• SOURCE DATA:
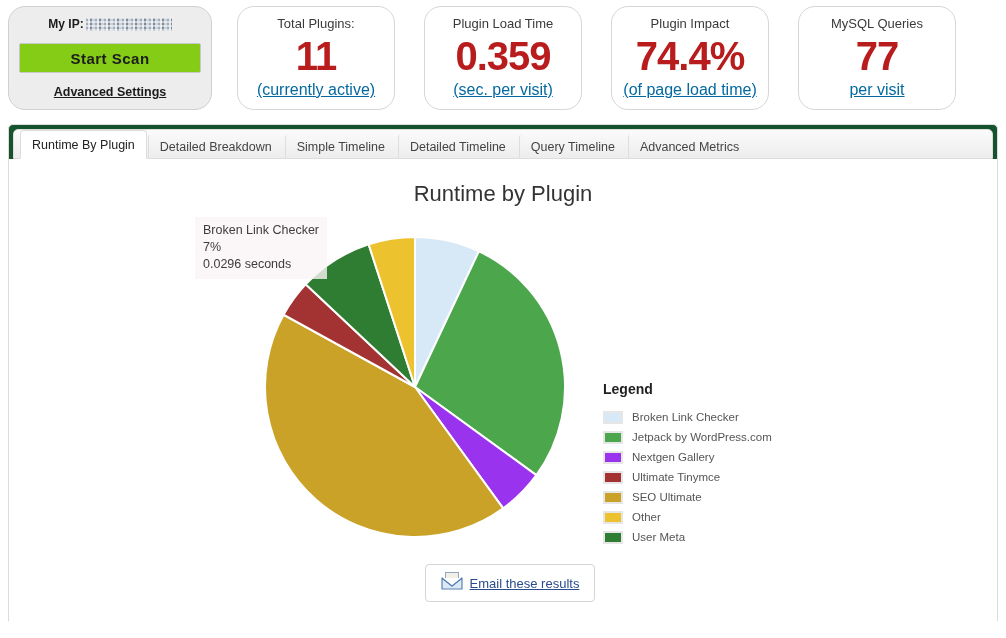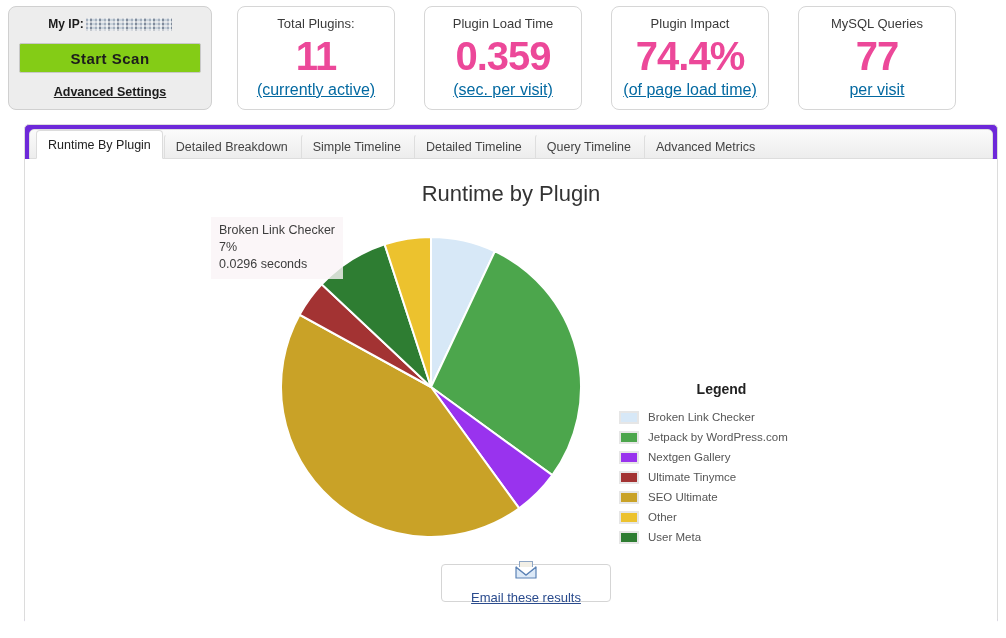"My IP:" .stat-card { border-radius: 8px -> 17px }
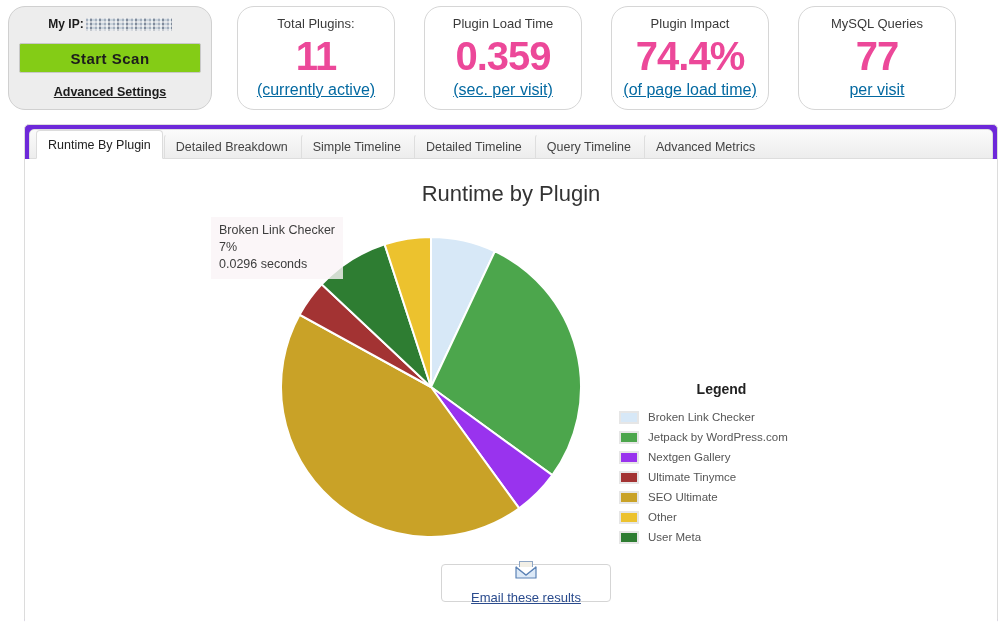"11" .metric-value { color: #ec4899 -> #b91c1c }
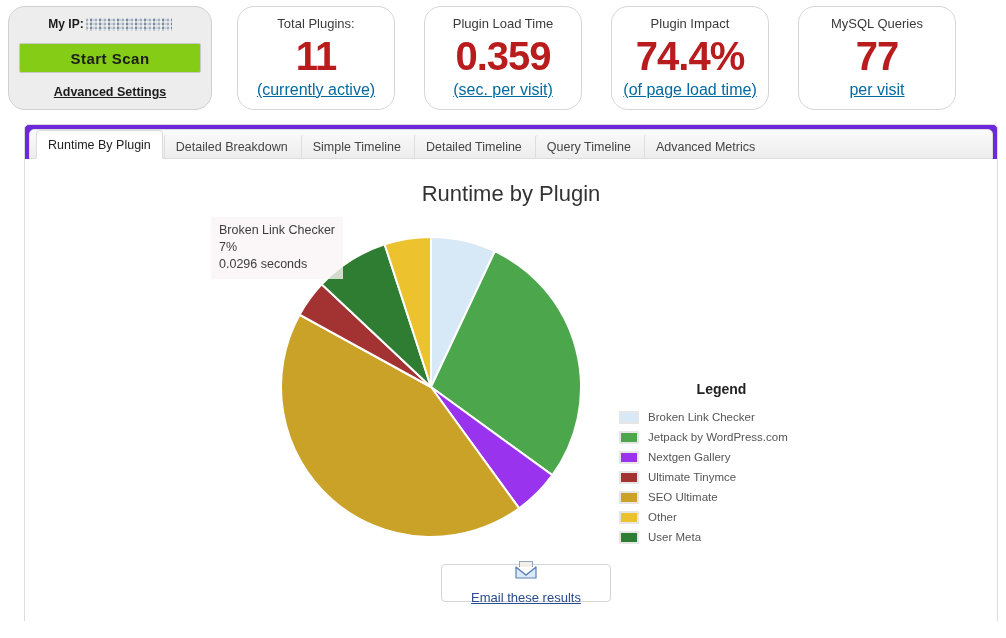"Runtime By Plugin" #tab-panel { background: #6d28d9 -> #14532d; margin: 6px 8px 0 24px -> 6px 8px 0 8px }
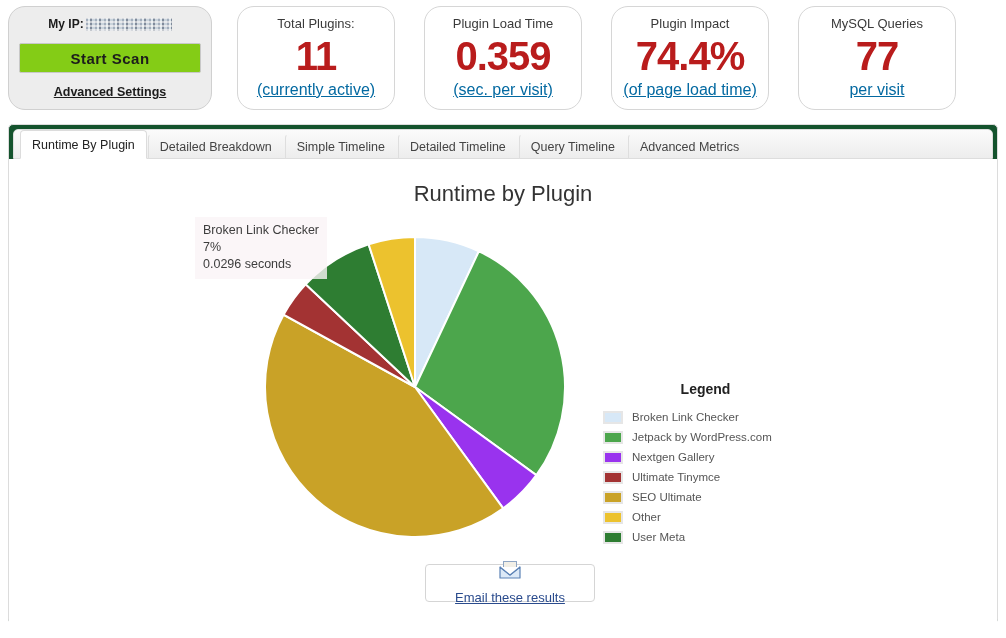"Legend" #legend-title { text-align: center -> left }
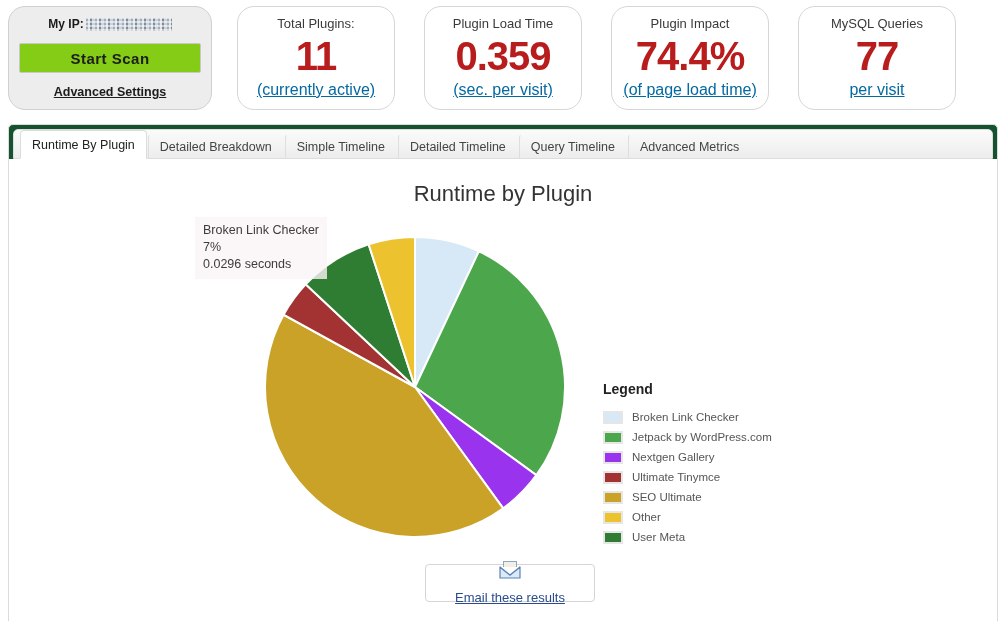"Email these results" #email-button { flex-direction: column -> none }
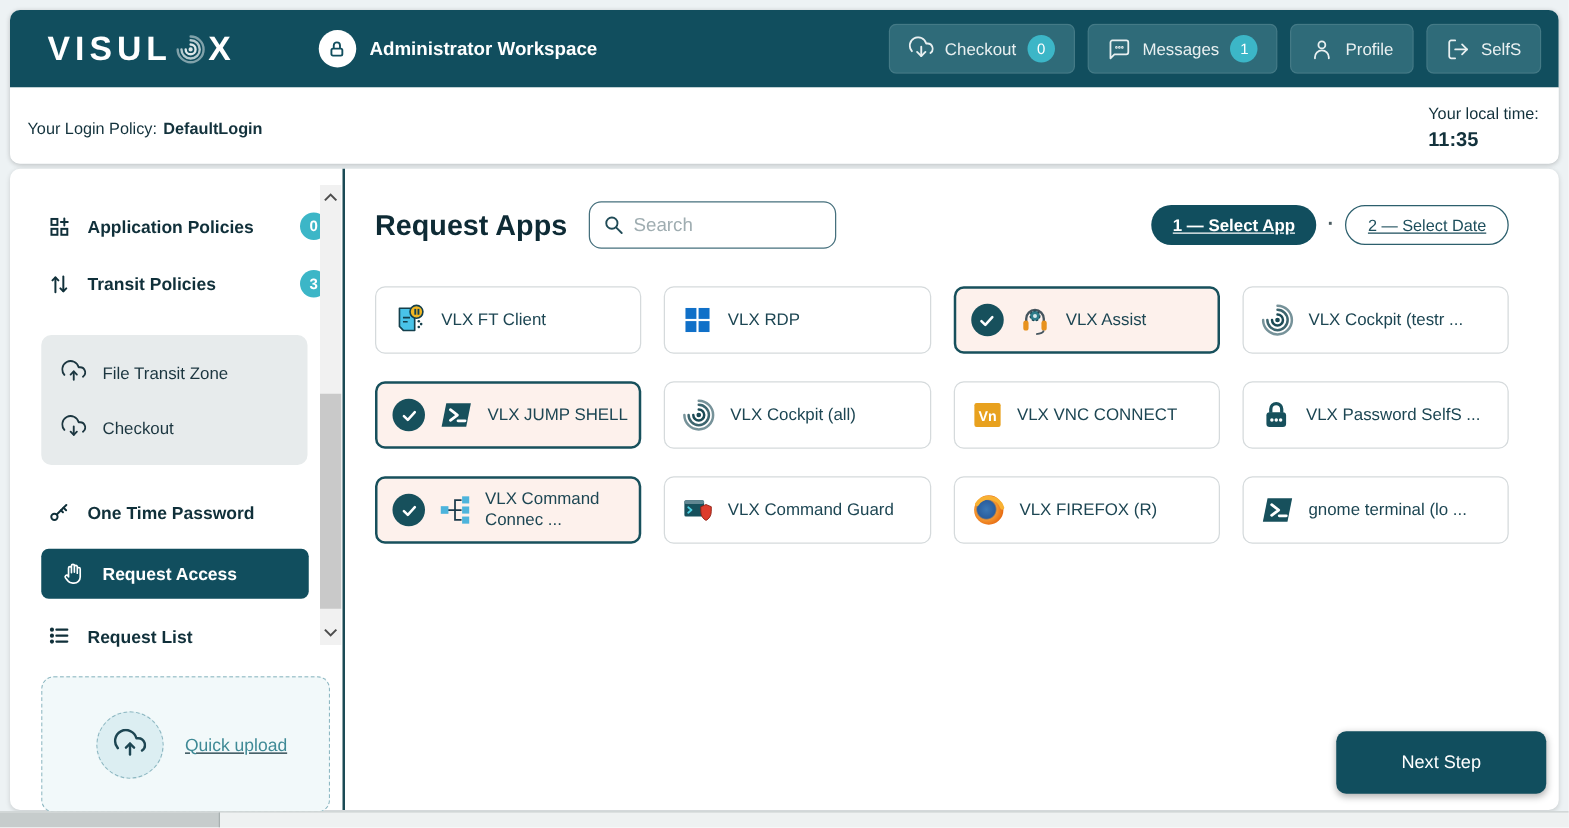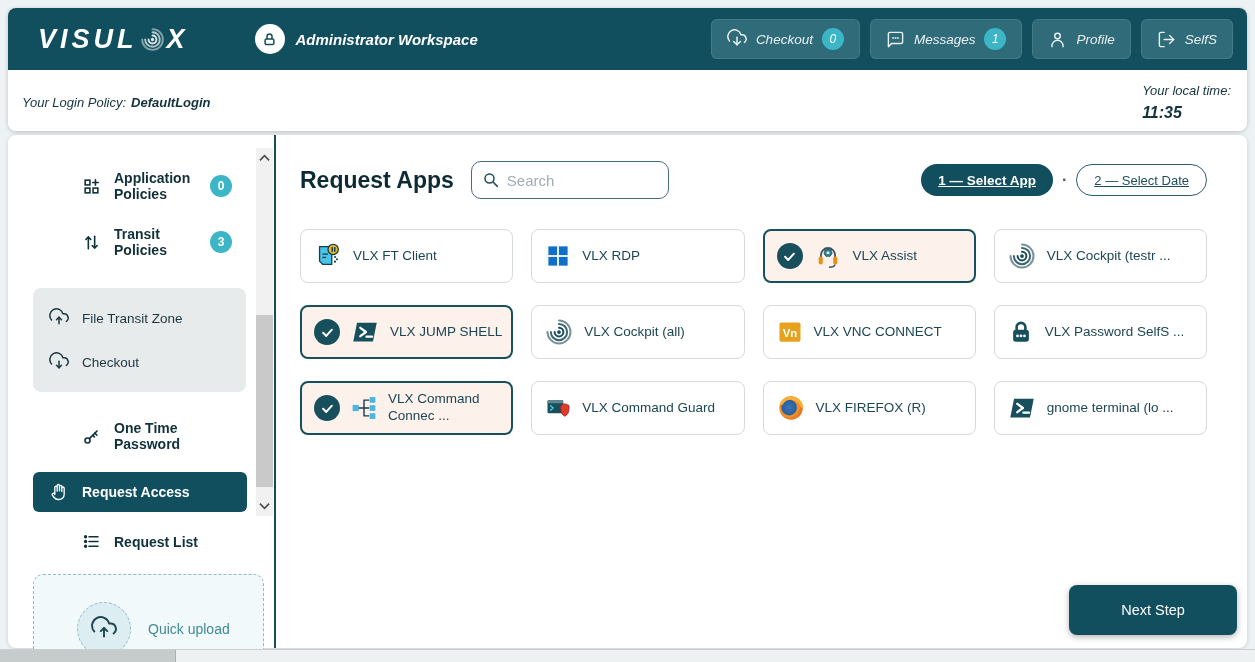"VISUL" .top-card { font-style: italic -> none }
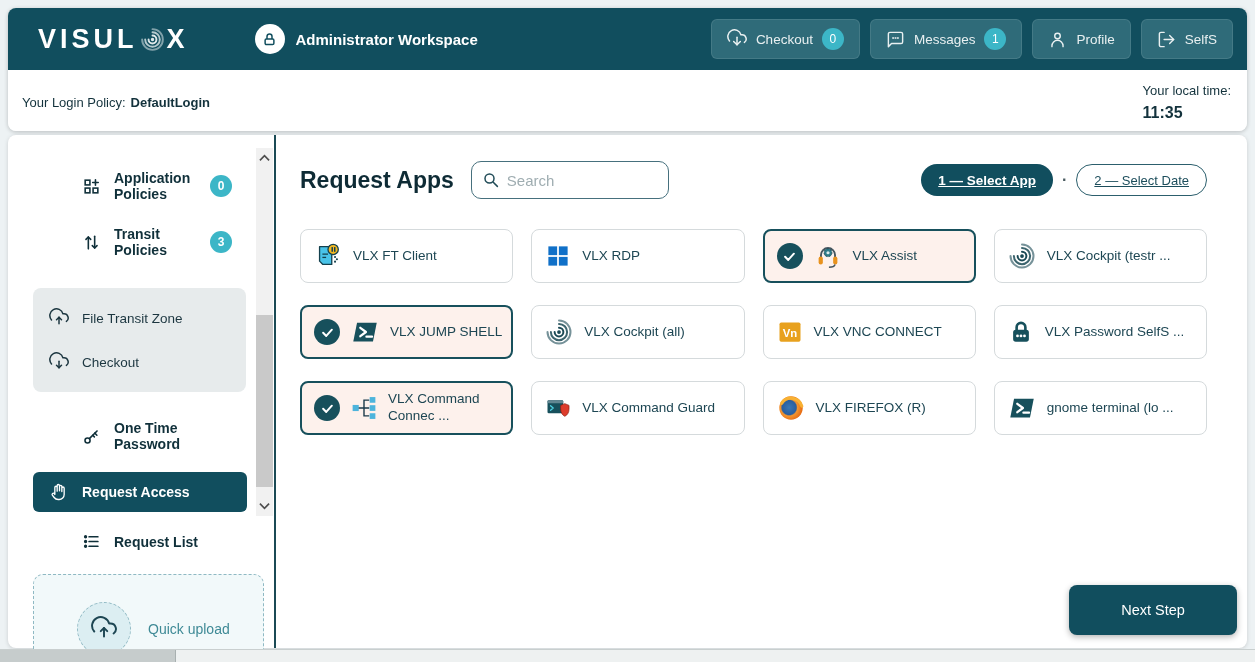"Application Policies" .nav-item { margin-left: 44px -> none; padding: 10px 42px 10px 30px -> 10px 12px 10px 30px }
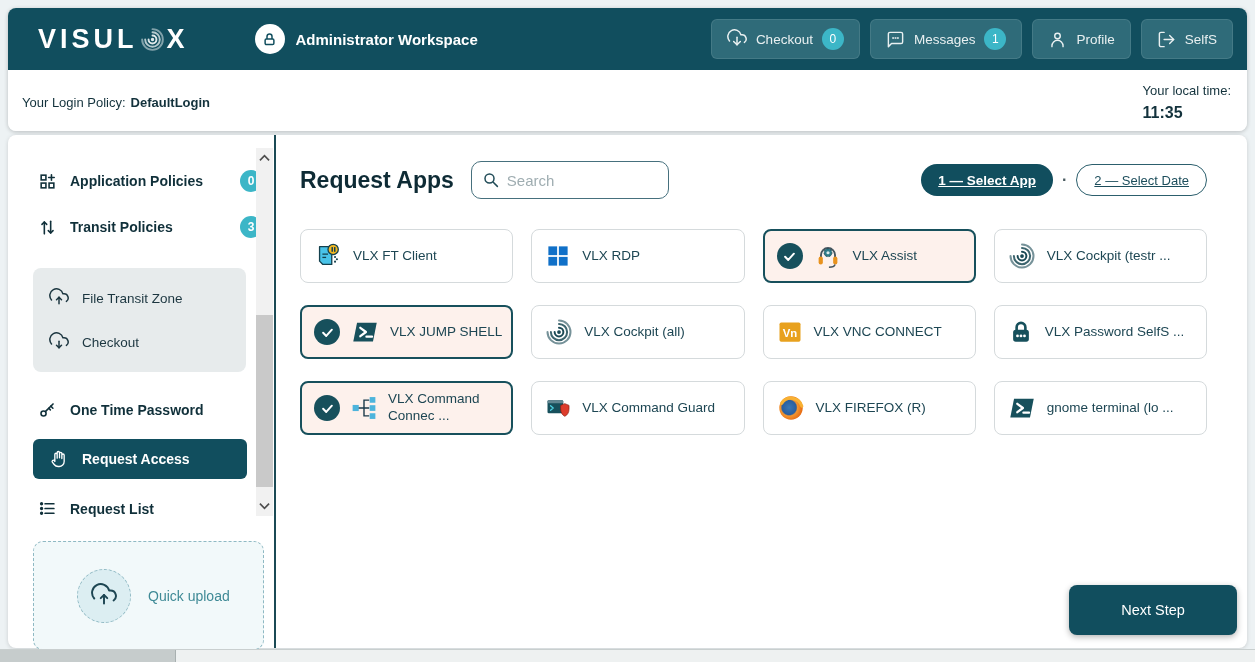"Quick upload" .quick-upload { text-decoration: none -> underline }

• TASK ITEM:
Leave the pictures out and reproduce every record above exactly.

• TASK OUTPUT:
"My IP:" .stat-card { border-radius: 8px -> 17px }
"11" .metric-value { color: #ec4899 -> #b91c1c }
"Runtime By Plugin" #tab-panel { background: #6d28d9 -> #14532d; margin: 6px 8px 0 24px -> 6px 8px 0 8px }
"Legend" #legend-title { text-align: center -> left }
"Email these results" #email-button { flex-direction: column -> none }
"VISUL" .top-card { font-style: italic -> none }
"Application Policies" .nav-item { margin-left: 44px -> none; padding: 10px 42px 10px 30px -> 10px 12px 10px 30px }
"Quick upload" .quick-upload { text-decoration: none -> underline }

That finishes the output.